Given a corpus/texts as such:
Resumption of the session
I declare resumed the session of the European Parliament adjourned on Friday 17 December 1999 , and I would like once again to wish you a happy new year in the hope that you enjoyed a pleasant festive period .
Although , as you will have seen , the dreaded ' millennium bug ' failed to materialise , still the people in a number of countries suffered a series of natural disasters that truly were dreadful .
You have requested a debate on this subject in the course of the next few days , during this part @-@ session .
In the meantime , I should like to observe a minute ' s silence , as a number of Members have requested , on behalf of all the victims concerned , particularly those of the terrible storms , in the various countries of the European Union .

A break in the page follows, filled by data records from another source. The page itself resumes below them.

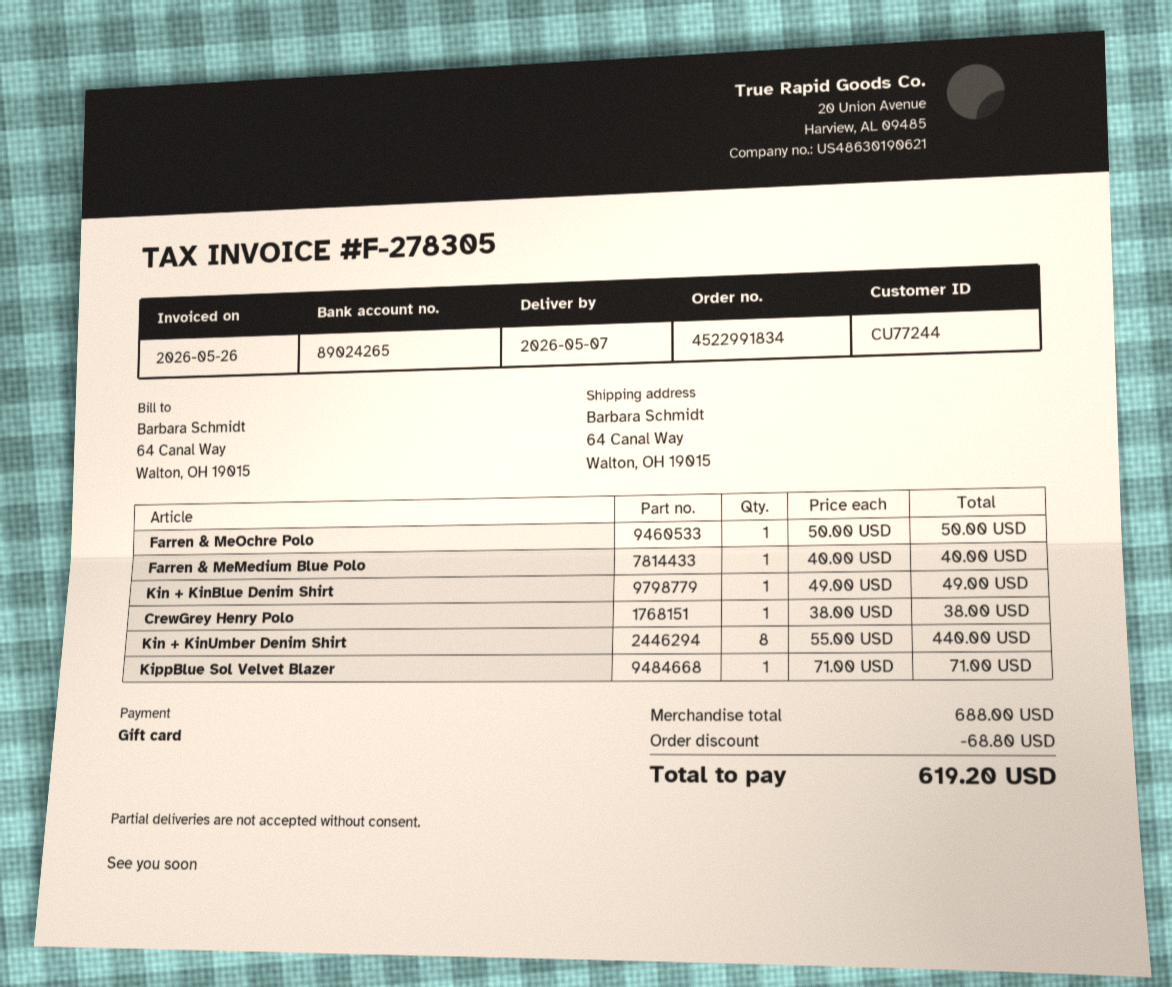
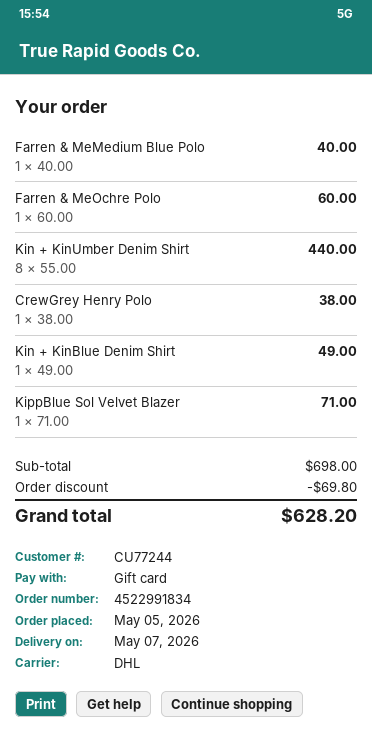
Farren & MeOchre Polo: 1 x 50.00 = 50.00 -> 1 x 60.00 = 60.00
subtotal: 688.00 -> 698.00
discount: 68.80 -> 69.80
total: 619.20 -> 628.20

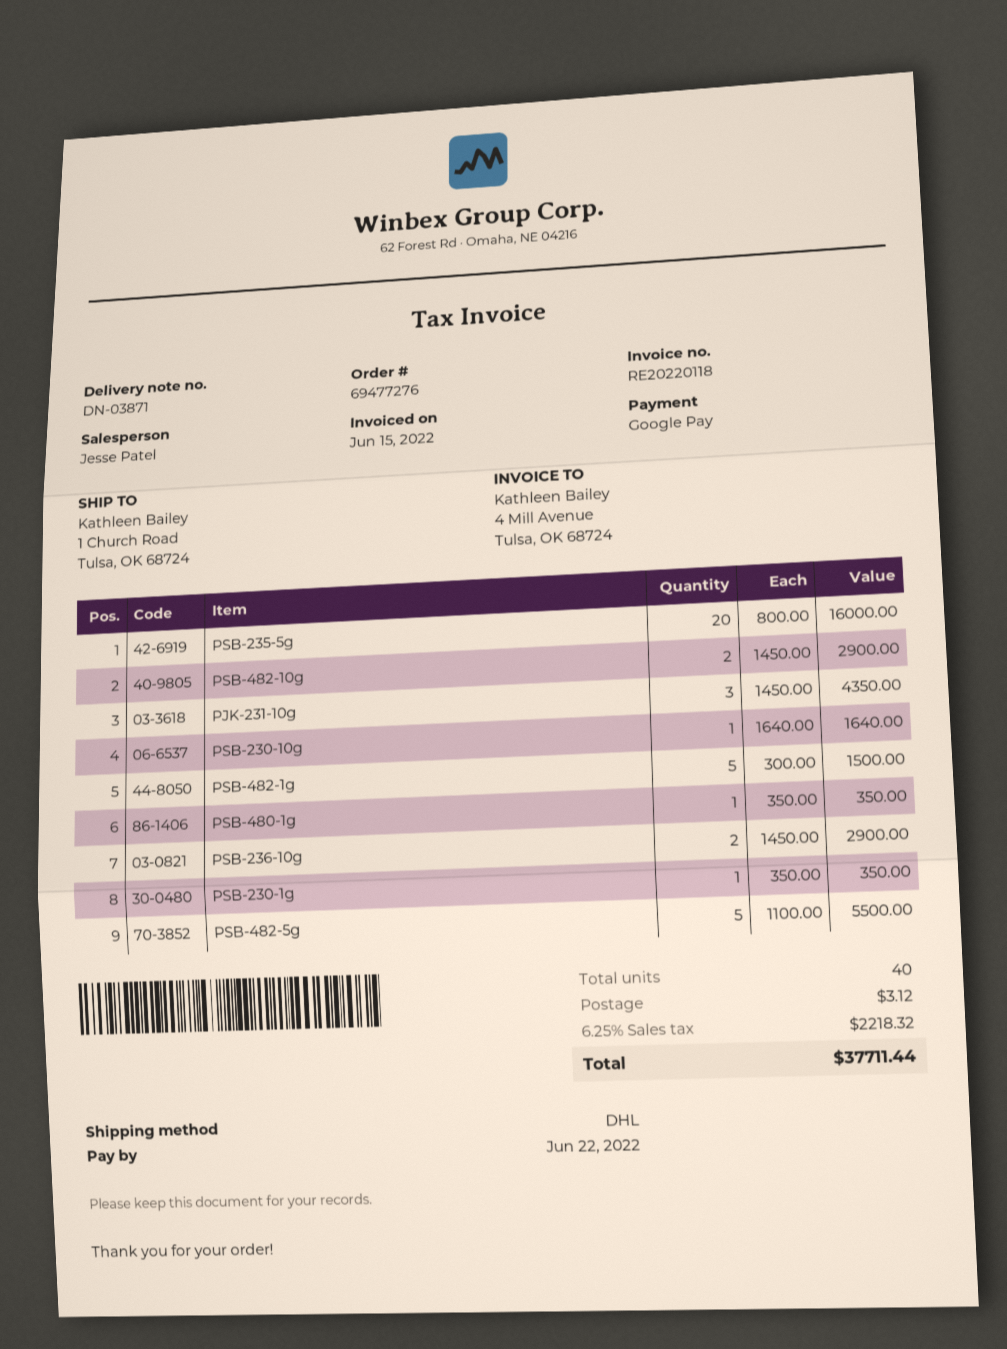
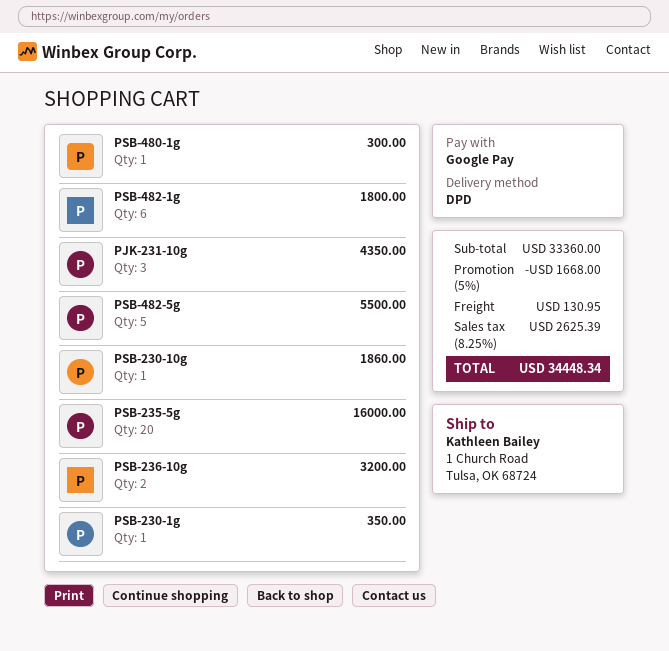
shipping method: DHL -> DPD
PSB-482-10g: 2 for 2900.00 -> none
PSB-230-10g: 1 for 1640.00 -> 1 for 1860.00
PSB-482-1g: 5 for 1500.00 -> 6 for 1800.00
PSB-480-1g: 1 for 350.00 -> 1 for 300.00
PSB-236-10g: 2 for 2900.00 -> 2 for 3200.00
discount: none -> 5% = 1668.00
shipping: 3.12 -> 130.95
tax: 6.25% = 2218.32 -> 8.25% = 2625.39
total: 37711.44 -> 34448.34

I could simply do this to get a dictionary with word frequencies:
>>> word_freq = Counter()
>>> for line in text.split('\n'):
... for word in line.split():
... word_freq[word]+=1
...
But if the aim is to achieve an ordered dictionary from highest to lowest frequency, I will have to do this:
>>> from collections import OrderedDict
>>> sorted_word_freq = OrderedDict()
>>> for word, freq in word_freq.most_common():
... sorted_word_freq[word] = freq
...
Imagine that I have 1 billion keys in the Counter
object, iterating through the most_common()
would have a complexity of going through a corpus (non-unique instances) once and the vocabulary (unique key).
Note: The Counter.most_common()
would call an ad-hoc sorted()
, see https://hg.python.org/cpython/file/e38470b49d3c/Lib/collections.py#l472
Given this, I have seen the following code that uses numpy.argsort()
:
>>> import numpy as np
>>> words = word_freq.keys()
>>> freqs = word_freq.values()
>>> sorted_word_index = np.argsort(freqs) # lowest to highest
>>> sorted_word_freq_with_numpy = OrderedDict()
>>> for idx in reversed(sorted_word_index):
... sorted_word_freq_with_numpy[words[idx]] = freqs[idx]
...
Which is faster?
Is there any other faster way to get such an OrderedDict
from a Counter
?
Other than OrderedDict
, is there other python objects that achieves the same sorted key-value pair?
Assume that memory is not an issue. Given 120 GB of RAM, there shouldn't be much issue to keep 1 billion key-value pairs right? Assume an average of 20 chars per key for 1 billion keys and a single integer for each value.